Skladniki (2 makowce)
3,5 szklanki maki
180 ml cieplego mleka
6 zoltek
50 g swiezych drozdzy
6 lyzek cukru
pol lyzeczki soli
1 cukier waniliowy
2 lyzki oleju
140 g roztopionej margaryny
Mleko podgrzac w polowie rozprowadzic drozdze dodac lyzeczke cukru i lyzke maki , odstawic do wyrosniecia.Make przesiac do miski dodac zoltka, sol, cukier, olej,dodac wyrosniete drozdze i roztopine maslo lub margaryne, wyrobbic ciasto, az bedzie lsniace i bedzi odchodzilo od reki. Odstawic do wyrosniecia, musi podwoic swoja objetosc.
Masa makowa
500 g maku
250 g cukru
100 g rodzynek
3 bialka (ubite na sztywno)
50 g platkow migdalowych ( wczesniej namoczylam w rumie)
2 lyzki miodu
olejek rumowy lub migdalowy
1/2 lzeczki cynamonu
1 lyzeczka kakao
1 lyzka margaryny
otarta skorka z 1 pomaranczy.
Mak spazyc i zmielic 2 razy, w garnku rozpuscic miod cukier i margaryne dodac mak , olejek skorke , rodzynki , cynamon, kakao, na koncu dodac ubite na sztywno bialka.
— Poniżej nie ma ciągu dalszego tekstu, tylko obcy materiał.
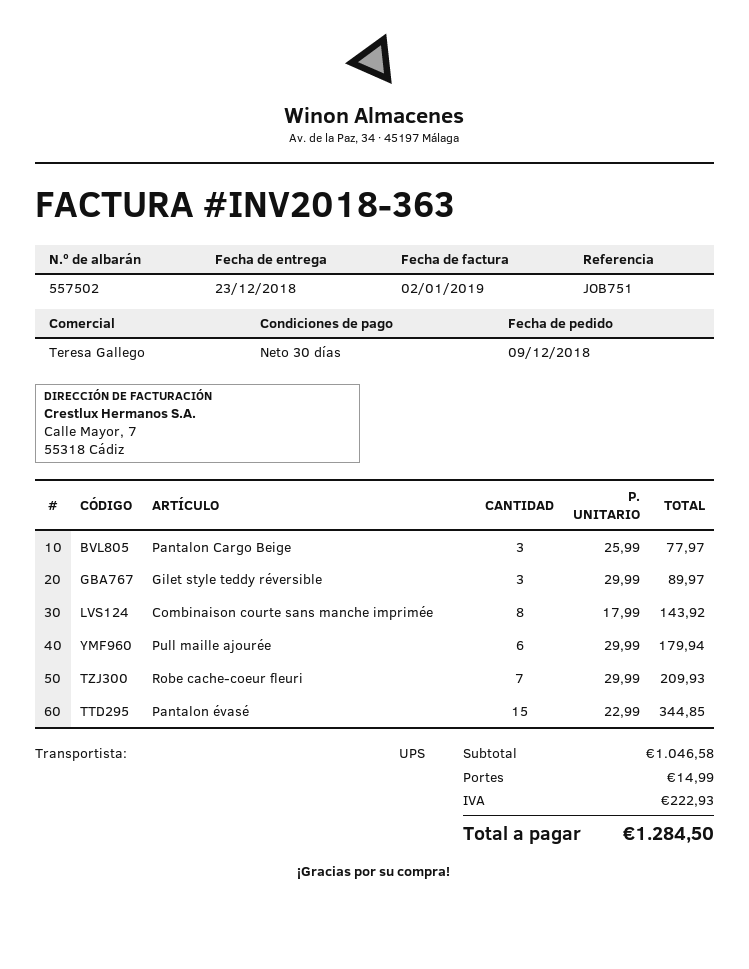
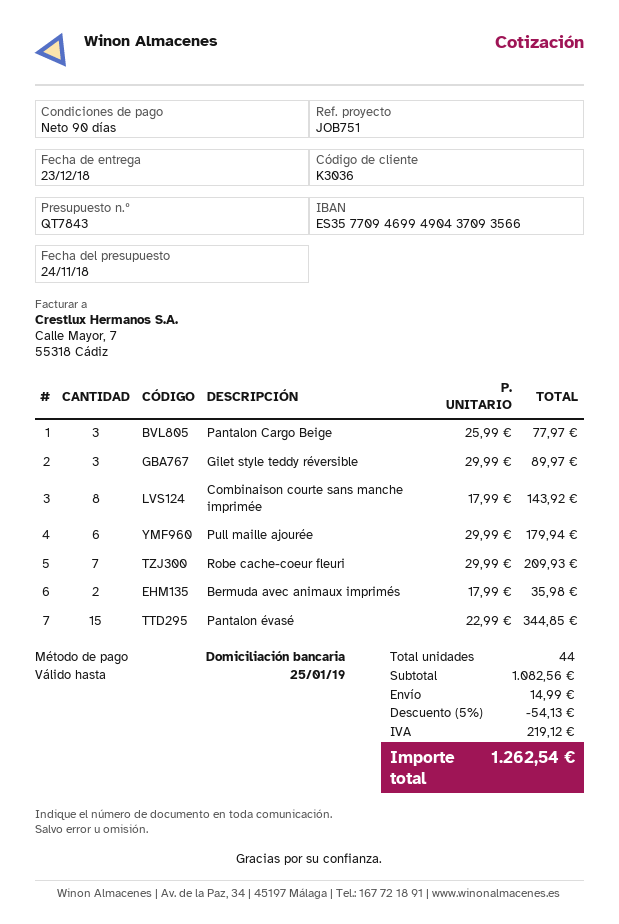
payment terms: 30 days -> 90 days
Bermuda avec animaux imprimés: none -> 2 x 17.99 = 35.98
subtotal: 1046.58 -> 1082.56
discount: none -> 5% = 54.13
tax: 222.93 -> 219.12
total: 1284.50 -> 1262.54

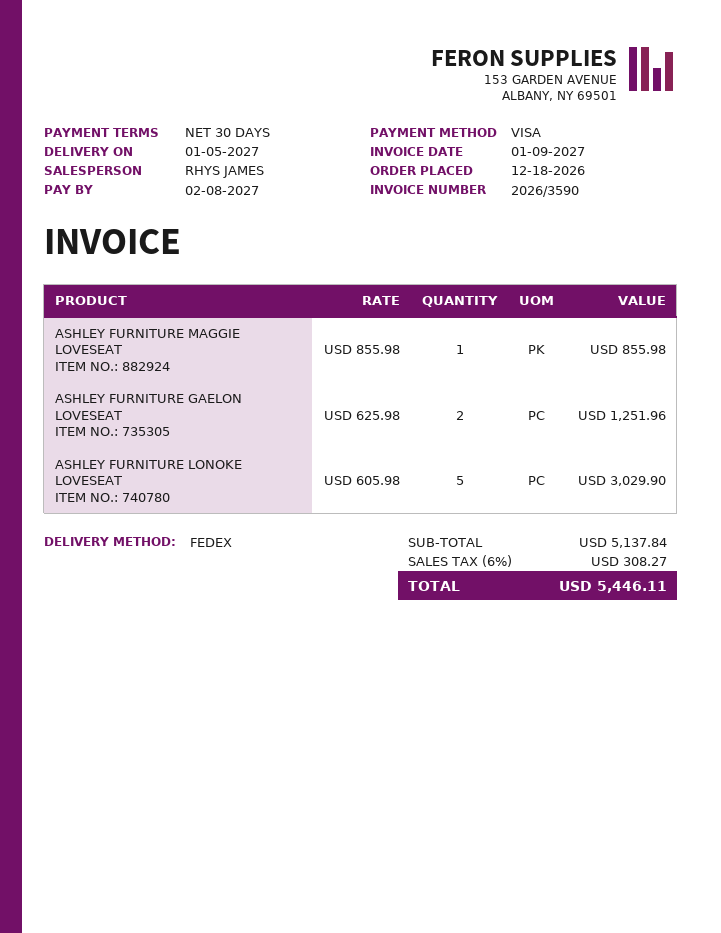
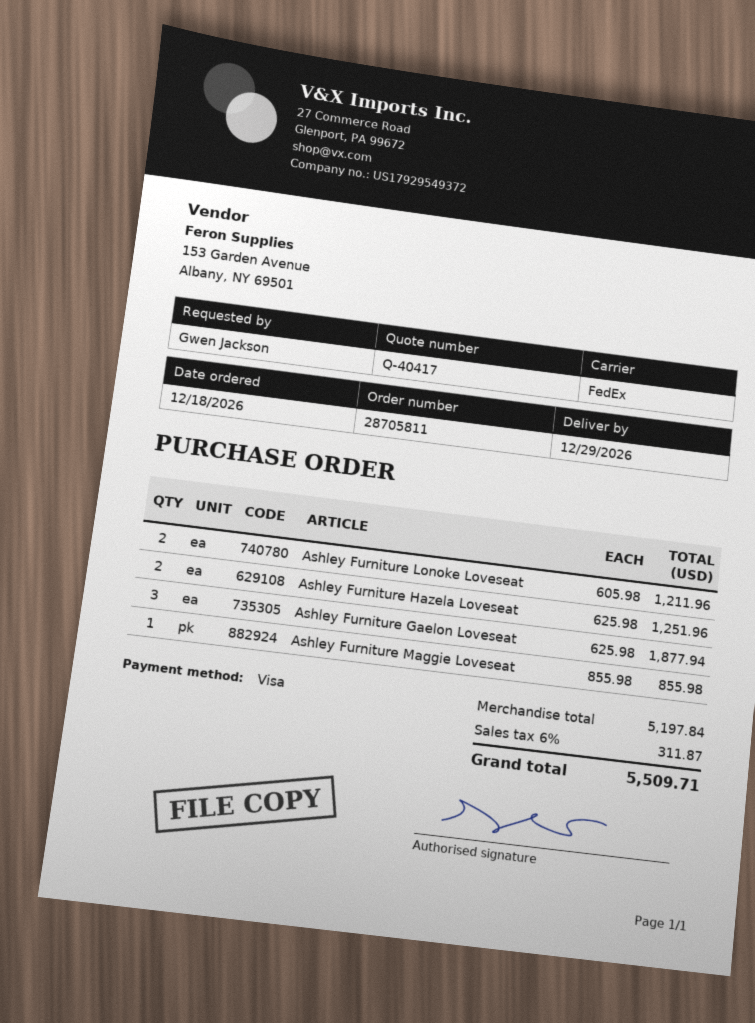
delivery date: 2027-01-05 -> 2026-12-29
ASHLEY FURNITURE GAELON LOVESEAT: 2 x 625.98 = 1251.96 -> 3 x 625.98 = 1877.94
ASHLEY FURNITURE LONOKE LOVESEAT: 5 x 605.98 = 3029.90 -> 2 x 605.98 = 1211.96
Ashley Furniture Hazela Loveseat: none -> 2 x 625.98 = 1251.96
subtotal: 5137.84 -> 5197.84
tax: 6% = 308.27 -> 6% = 311.87
total: 5446.11 -> 5509.71

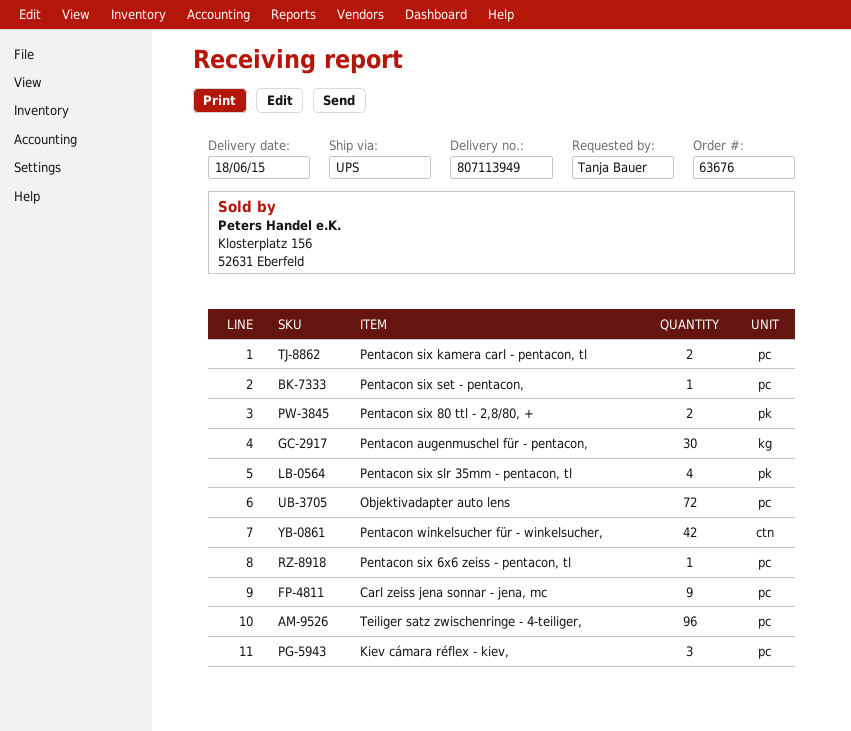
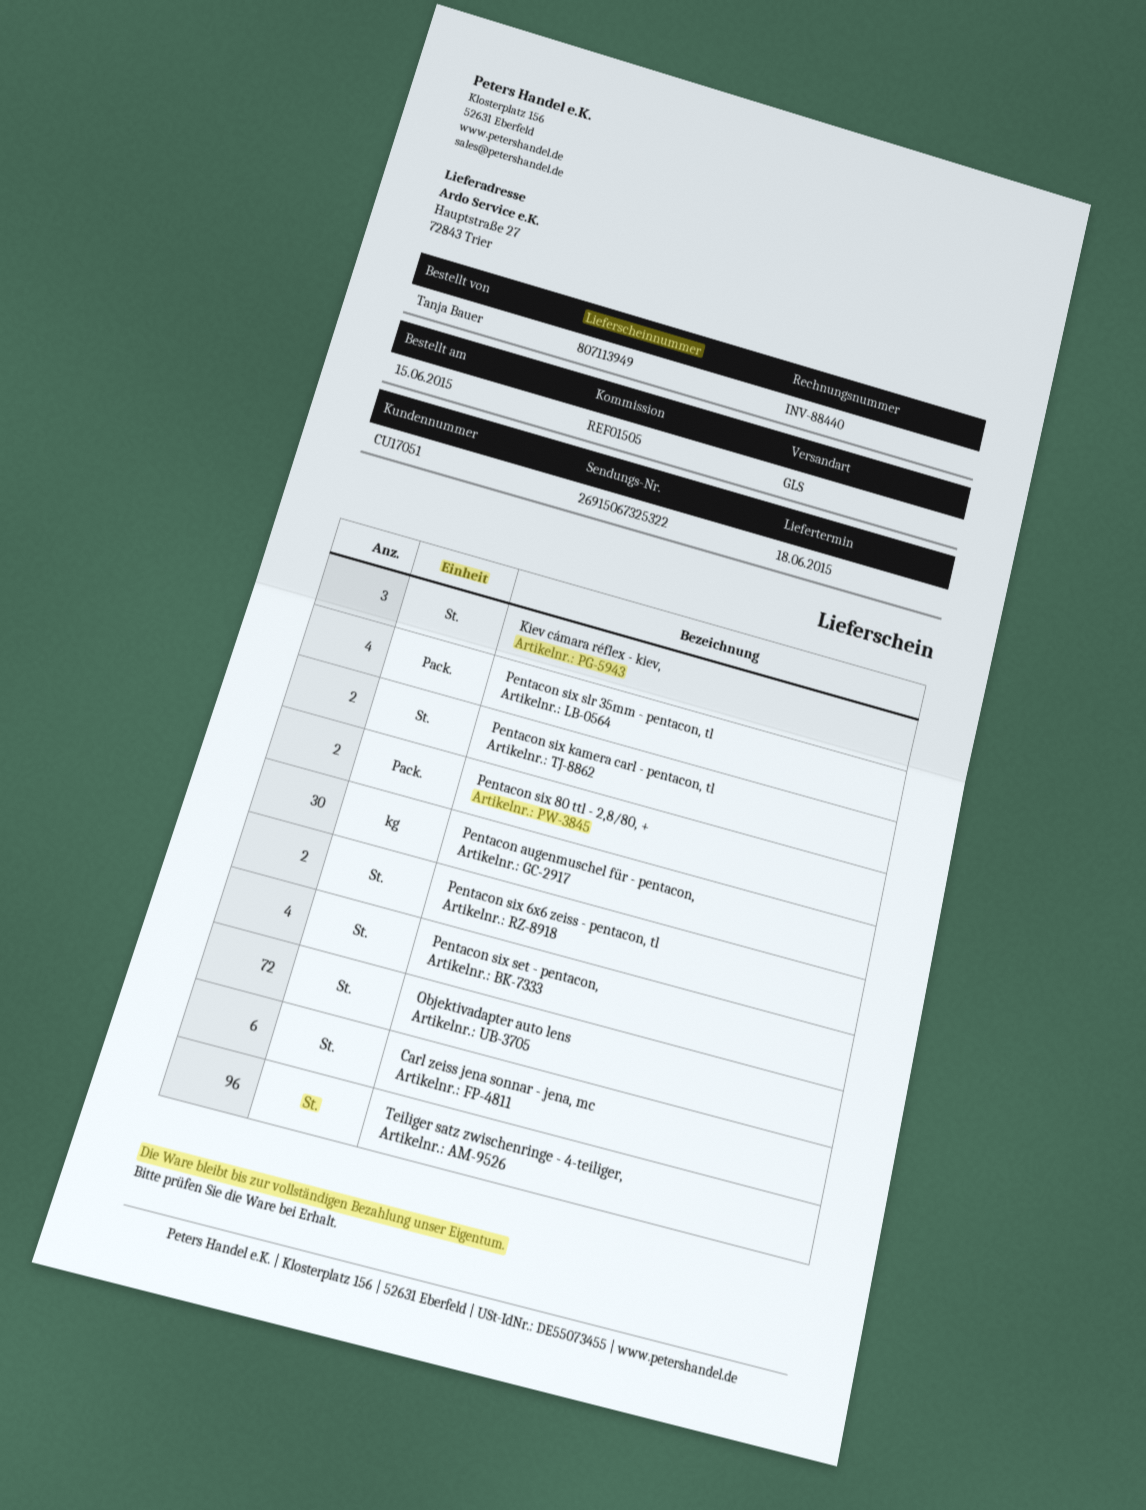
shipping method: UPS -> GLS
Pentacon six set - pentacon,: 1 -> 4
Pentacon winkelsucher für - winkelsucher,: 42 -> none
Pentacon six 6x6 zeiss - pentacon, tl: 1 -> 2
Carl zeiss jena sonnar - jena, mc: 9 -> 6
Ciasto podzielic na pol rozwalkowac na prostokat wylozyc polowe masy makowej, zwinac, Gdy chcemy by makowiec byl ladny okragly, zawijamy go w papier do pieczenia z pozostawionym 2 cm luzem. Dzis niestety takiego papieru nie mialam wie,c wyszedl lekko splaszczony , ale pyszny jak zawsze.
Pieczemy 30 do 40 minut, w 180 stopniach.
Ciasto polukrowac, ja posypalam platkami migdalow.